Work to be completed
The lines to copy are those in the listing below that contain the word "text".
※ ※ ※
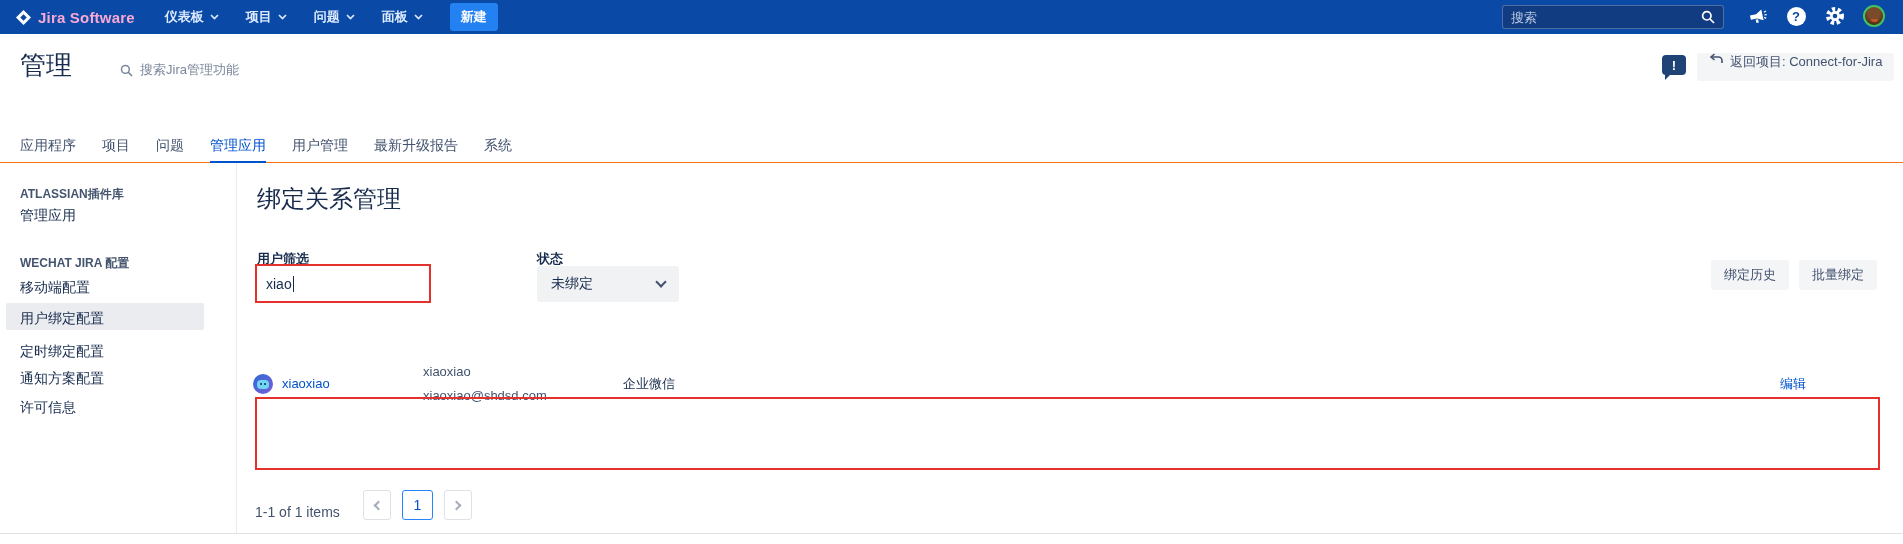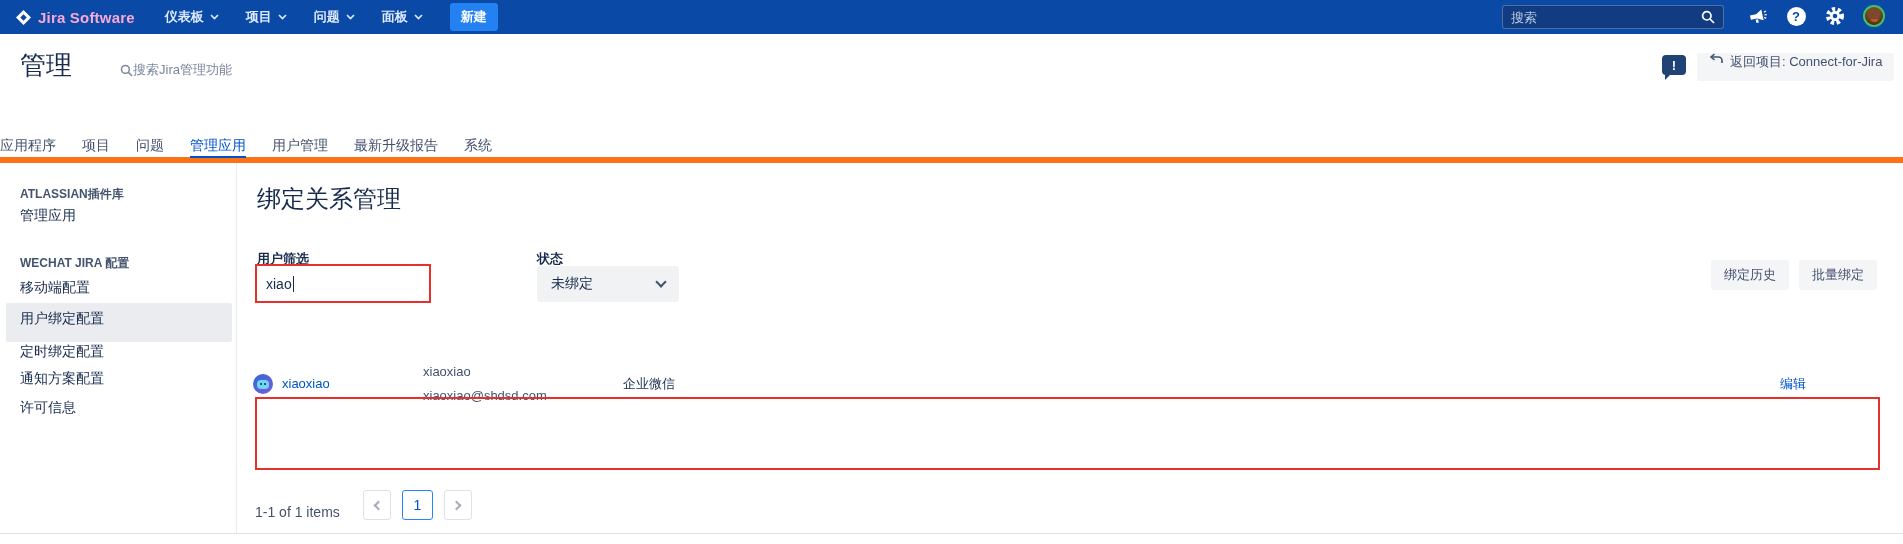--- a/index.html
+++ b/index.html
@@ -25,7 +25,7 @@
   
   .admin-header{position:absolute;top:34px;left:0;width:100%;height:96px;background:#fff}
   .page-title{position:absolute;left:20px;top:14px;font-size:26px;font-weight:500;color:#172B4D}
-  .admin-search{position:absolute;left:120px;top:27px;display:flex;align-items:center;color:#7A869A;font-size:13px;cursor:text}
+  .admin-search{position:absolute;left:120px;top:27px;display:flex;align-items:center;gap:7px;color:#7A869A;font-size:13px;cursor:text}
   .feedback-icon{position:absolute;left:1662px;top:21px;width:24px;height:20px;background:#1F4374;border-radius:4px;color:#fff;font-size:13px;font-weight:700;display:flex;align-items:center;justify-content:center;cursor:pointer}
   .feedback-icon::after{content:"";position:absolute;left:3px;bottom:-5px;border:3px solid transparent;border-top-color:#1F4374;border-left-color:#1F4374}
   .back-btn{position:absolute;left:1697px;top:19px;height:28px;background:#F4F5F7;border-radius:3px;display:flex;align-items:flex-start;gap:7px;padding:0 12px;font-size:13px;color:#42526E;border:none;cursor:pointer;font-family:inherit;white-space:nowrap}

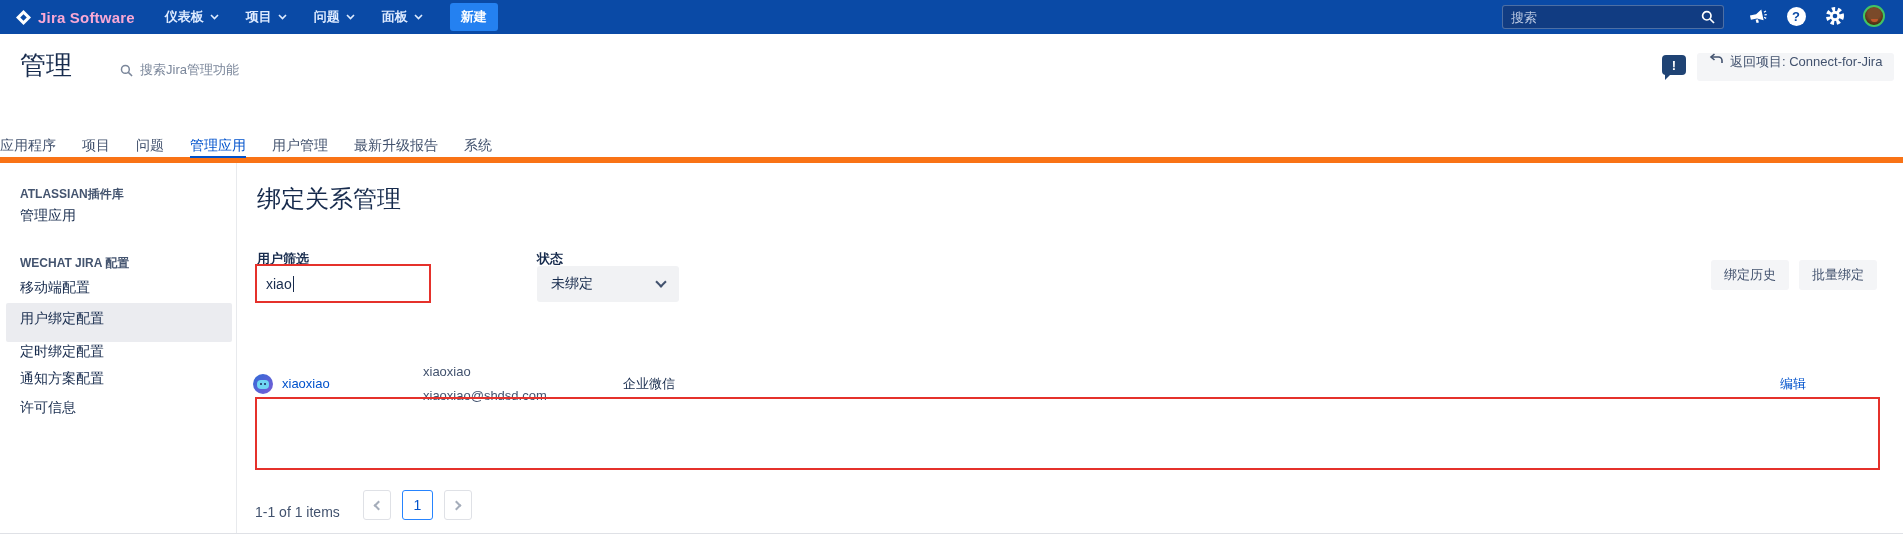--- a/index.html
+++ b/index.html
@@ -31,7 +31,7 @@
   .back-btn{position:absolute;left:1697px;top:19px;height:28px;background:#F4F5F7;border-radius:3px;display:flex;align-items:flex-start;gap:7px;padding:0 12px;font-size:13px;color:#42526E;border:none;cursor:pointer;font-family:inherit;white-space:nowrap}
 
   
-  .tab-bar{position:absolute;top:130px;left:0;width:100%;height:33px;border-bottom:6px solid #f97316;display:flex;gap:26px}
+  .tab-bar{position:absolute;top:130px;left:0;width:100%;height:33px;border-bottom:1px solid #f97316;padding-left:20px;display:flex;gap:26px}
   .tab{font-size:14px;color:#42526E;padding:7px 0 10px;cursor:pointer;white-space:nowrap}
   .tab.active{color:#0052CC;border-bottom:2px solid #0052CC;margin-bottom:-1px;font-weight:400}
 

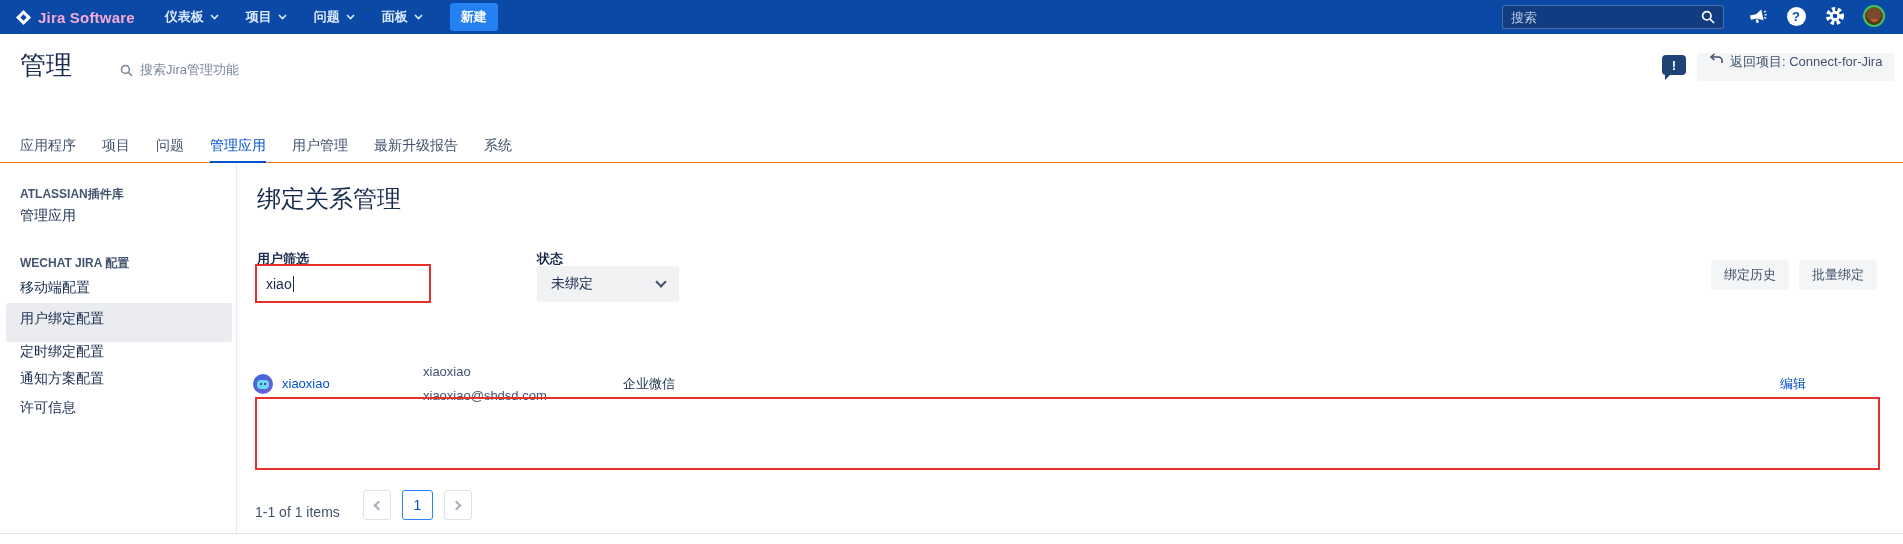--- a/index.html
+++ b/index.html
@@ -39,7 +39,7 @@
   .sidebar{position:absolute;top:163px;left:0;width:237px;height:370px;border-right:1px solid #E8EAED}
   .side-h{position:absolute;left:20px;font-size:12px;font-weight:700;color:#44546F;white-space:nowrap}
   .side-item{position:absolute;left:20px;font-size:14px;color:#172B4D;cursor:pointer;white-space:nowrap}
-  .side-item.active-row{left:6px;width:226px;padding:7px 0 14px 14px;background:#EBECF0;border-radius:2px}
+  .side-item.active-row{left:6px;width:198px;padding:7px 0 2px 14px;background:#EBECF0;border-radius:2px}
 
   
   .main{position:absolute;left:238px;top:163px;width:1665px;height:370px}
※ ※ ※
Output below
-  .admin-search{position:absolute;left:120px;top:27px;display:flex;align-items:center;color:#7A869A;font-size:13px;cursor:text}
+  .admin-search{position:absolute;left:120px;top:27px;display:flex;align-items:center;gap:7px;color:#7A869A;font-size:13px;cursor:text}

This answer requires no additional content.